Peter Greste's lawyer has applied to the Egyptian government for the reporter's deportation to Australia, Greste's brothers Michael and Andrew told reporters in a press conference in Brisbane on Friday.

Greste was sentenced to seven years imprisonment along with his colleague, Canadian-Egyptian Mohamed Fahmy, while another colleague, Egyptian Baher Mohammed, was sentenced to 10 years, on charges of aiding the banned organization Muslim Brotherhood.

On Thursday, Egypt's Court of Cassation ordered their retrial. The journalists were not granted bail.

Greste's brothers said they hoped Greste could be brought back to Australia under a new law which allows Egypt's President Abdel-Fattah el-Sissi to deport foreign journalists during a trial.

"We've got to be hopeful…It's a new decree and there's very little understood about it, there's very little regulation, there's no precedent so obviously we're in unchartered waters there," Michael Greste told reporters.

'Some optimism'

However, Australian Foreign Minister Julie Bishop said the government had "some optimism" that Greste could be brought back home. She hoped to speak to Egyptian Foreign Minister Sameh Shoukry in the near future.

"The law is not very clear, it is a new law, but it does provide for a couple of options for prisoners to be transferred back to their home country, in this case Australia," she said.

Under the recently passed decree, el-Sissi has the power to deport foreigners during a trial. This would allow Greste and his Canadian colleague to go home.

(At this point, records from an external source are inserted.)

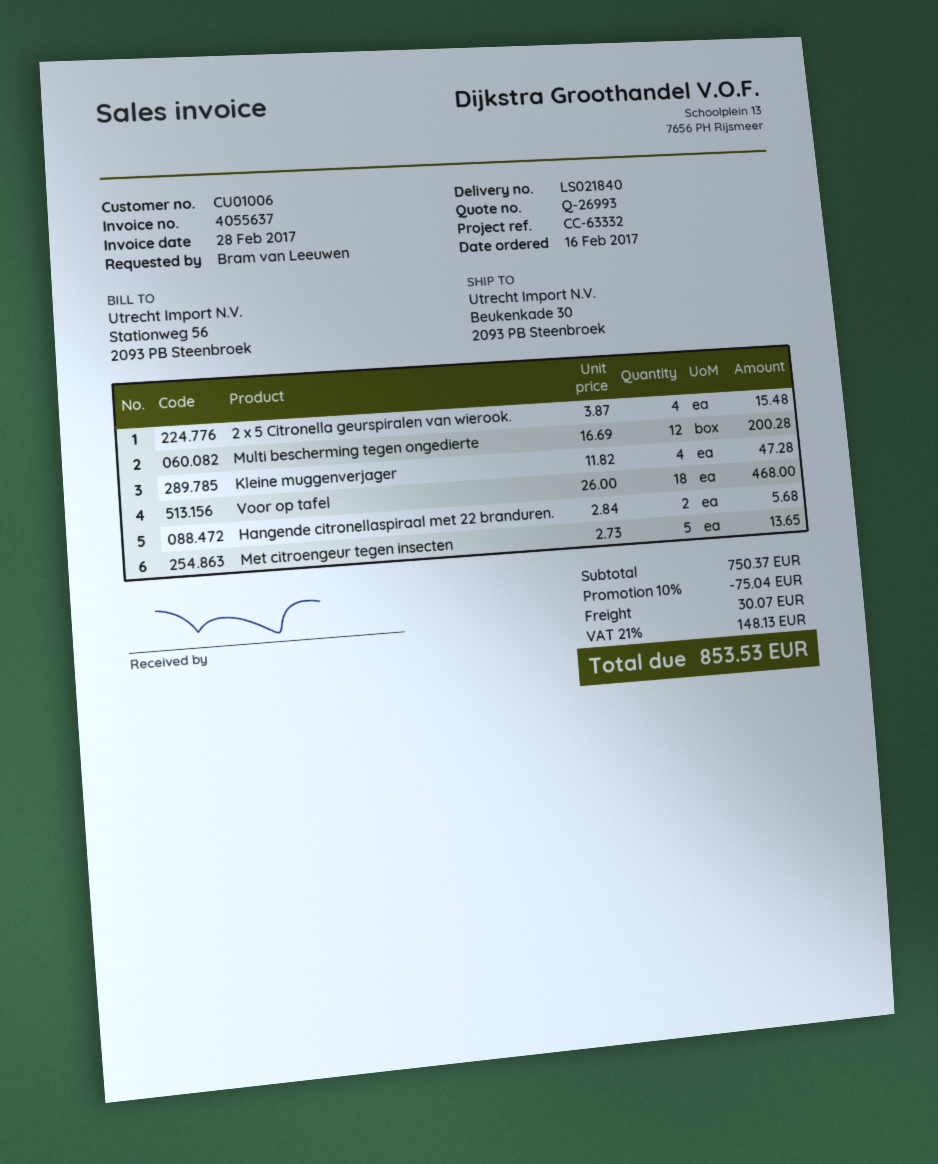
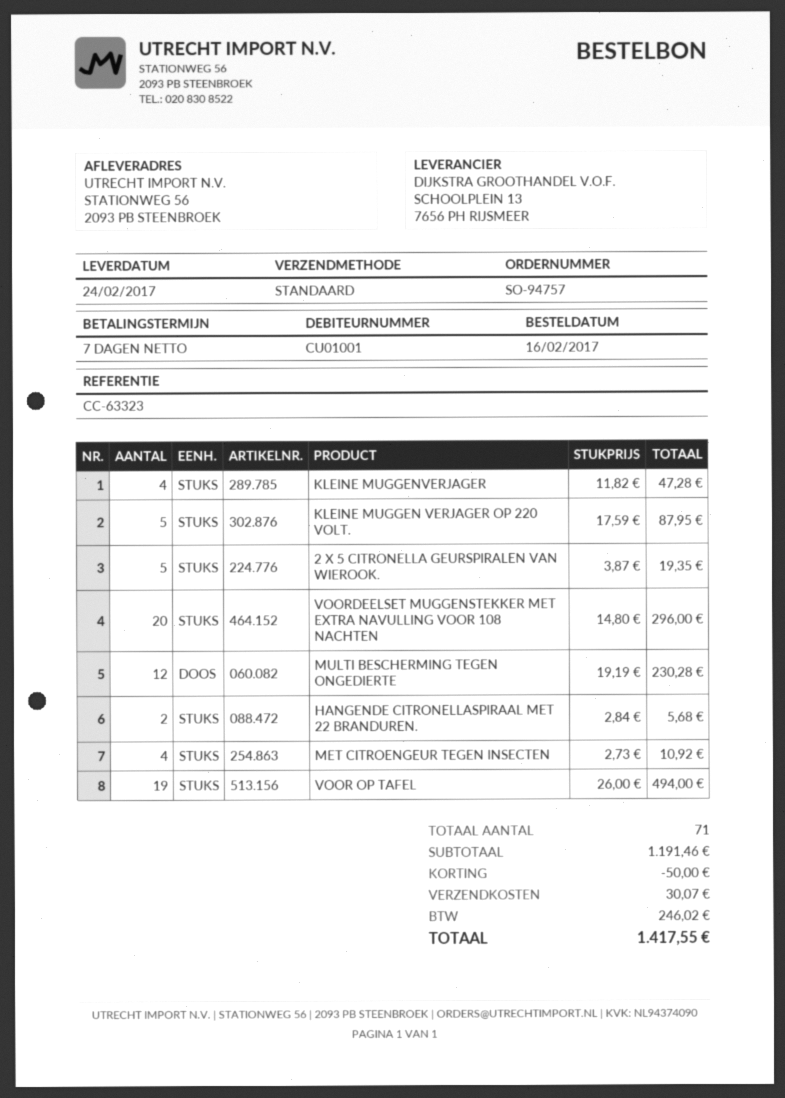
customer number: CU01006 -> CU01001
reference: CC-63332 -> CC-63323
ship to: Beukenkade 30, 2093 PB Steenbroek -> STATIONWEG 56, 2093 PB STEENBROEK
2 x 5 Citronella geurspiralen van wierook.: 4 x 3.87 = 15.48 -> 5 x 3.87 = 19.35
Multi bescherming tegen ongedierte: 12 x 16.69 = 200.28 -> 12 x 19.19 = 230.28
Voor op tafel: 18 x 26.00 = 468.00 -> 19 x 26.00 = 494.00
Met citroengeur tegen insecten: 5 x 2.73 = 13.65 -> 4 x 2.73 = 10.92
KLEINE MUGGEN VERJAGER OP 220 VOLT.: none -> 5 x 17.59 = 87.95
VOORDEELSET MUGGENSTEKKER MET EXTRA NAVULLING VOOR 108 NACHTEN: none -> 20 x 14.80 = 296.00
subtotal: 750.37 -> 1191.46
discount: 75.04 -> 50.00
tax: 148.13 -> 246.02
total: 853.53 -> 1417.55

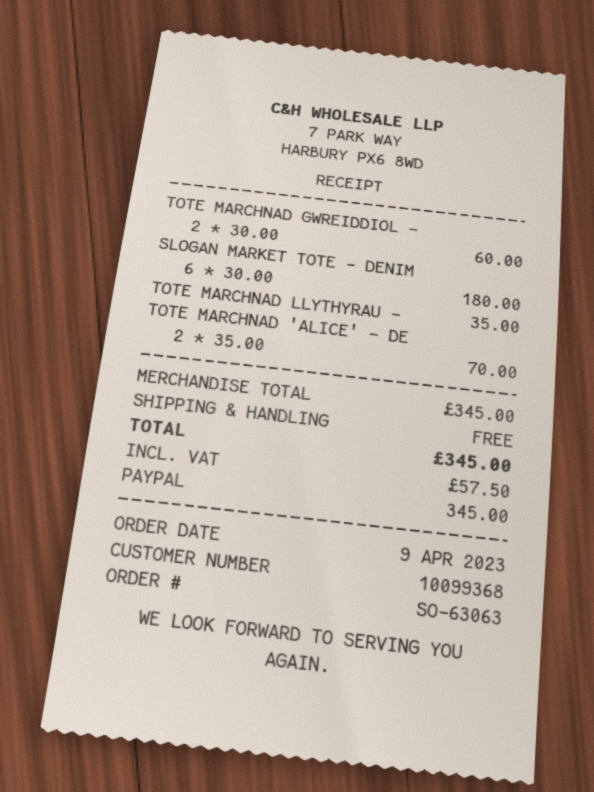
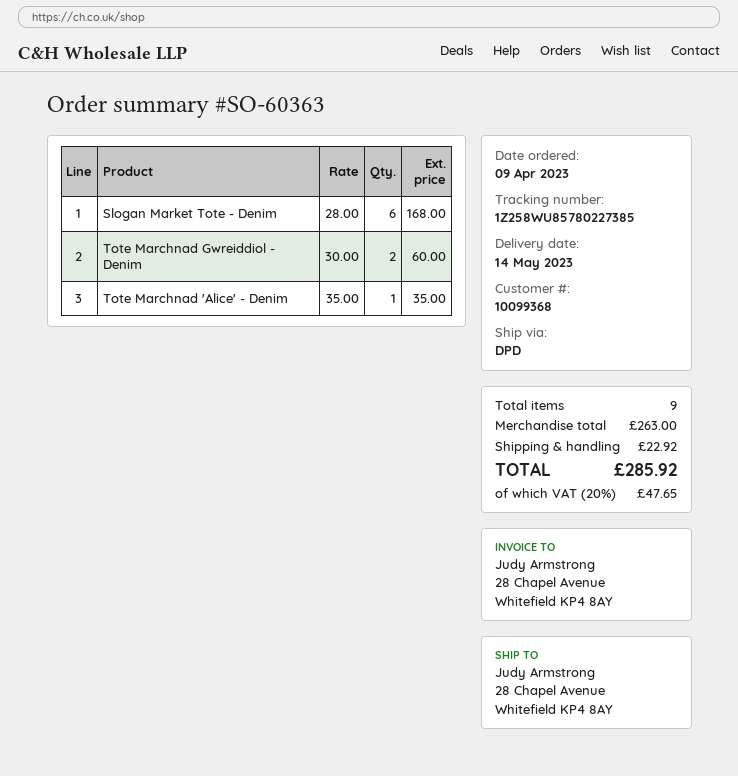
order number: SO-63063 -> SO-60363
SLOGAN MARKET TOTE - DENIM: 6 x 30.00 = 180.00 -> 6 x 28.00 = 168.00
TOTE MARCHNAD LLYTHYRAU -: 1 x 35.00 = 35.00 -> none
TOTE MARCHNAD 'ALICE' - DE: 2 x 35.00 = 70.00 -> 1 x 35.00 = 35.00
subtotal: 345.00 -> 263.00
shipping: 0.00 -> 22.92
tax: 57.50 -> 47.65
total: 345.00 -> 285.92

Baher Mohammed's wife, Jihan, welcomed the news of the retrial on Thursday, calling it a "small but positive step towards my husband being freed." Marwa Omara, Fahmy's fiancee, said that a request had been filed for Fahmy to be deported to Canada.

On Thursday, Egypt's Court of Cassation in Cairo ordered the retrial of the three journalists on the basis of procedural flaws in their earlier trial.

Human rights groups and Western governments had criticized the original verdict.